§ **Problem description**
Here the job is to copy the data exactly and to exclude every image from it.

*** Opening of Task data ***

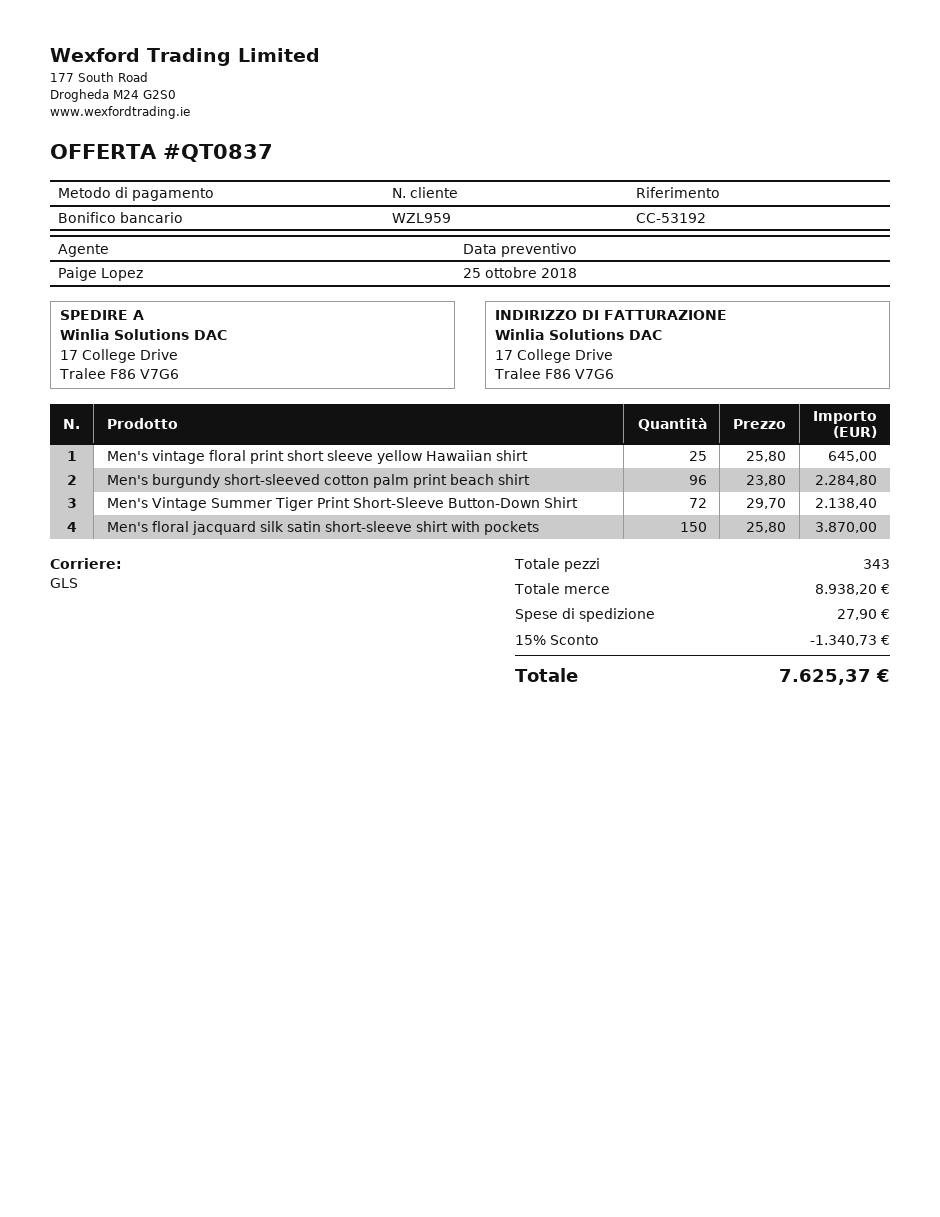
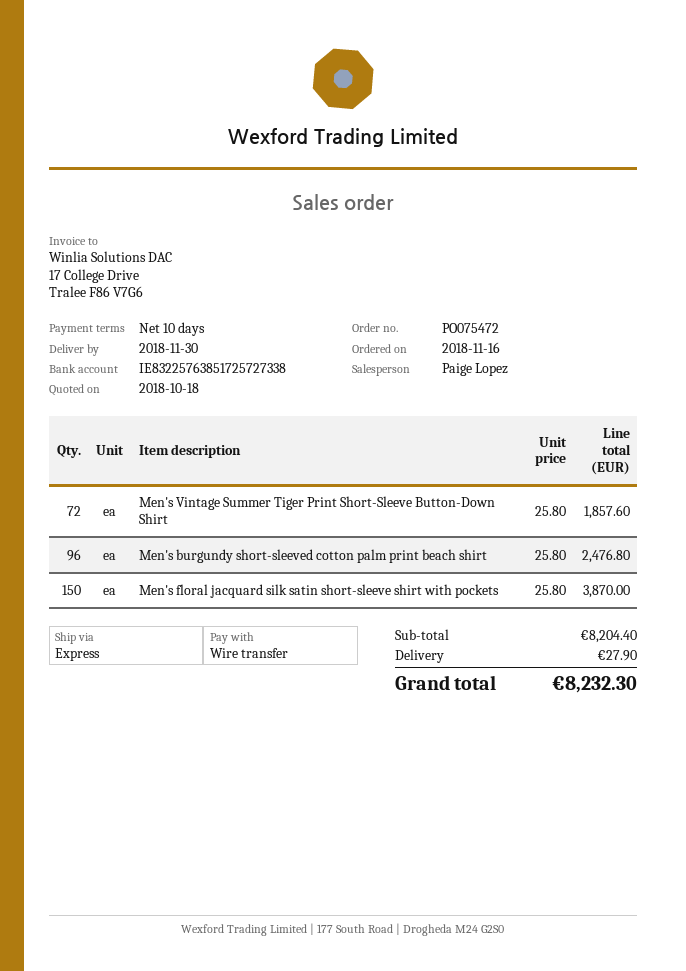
quote date: 2018-10-25 -> 2018-10-18
shipping method: GLS -> express
Men's vintage floral print short sleeve yellow Hawaiian shirt: 25 x 25.80 = 645.00 -> none
Men's burgundy short-sleeved cotton palm print beach shirt: 96 x 23.80 = 2284.80 -> 96 x 25.80 = 2476.80
Men's Vintage Summer Tiger Print Short-Sleeve Button-Down Shirt: 72 x 29.70 = 2138.40 -> 72 x 25.80 = 1857.60
subtotal: 8938.20 -> 8204.40
discount: 15% = 1340.73 -> none
total: 7625.37 -> 8232.30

*** Close of Task data ***

§ **Output**
quote date: 2018-10-25 -> 2018-10-18
shipping method: GLS -> express
Men's vintage floral print short sleeve yellow Hawaiian shirt: 25 x 25.80 = 645.00 -> none
Men's burgundy short-sleeved cotton palm print beach shirt: 96 x 23.80 = 2284.80 -> 96 x 25.80 = 2476.80
Men's Vintage Summer Tiger Print Short-Sleeve Button-Down Shirt: 72 x 29.70 = 2138.40 -> 72 x 25.80 = 1857.60
subtotal: 8938.20 -> 8204.40
discount: 15% = 1340.73 -> none
total: 7625.37 -> 8232.30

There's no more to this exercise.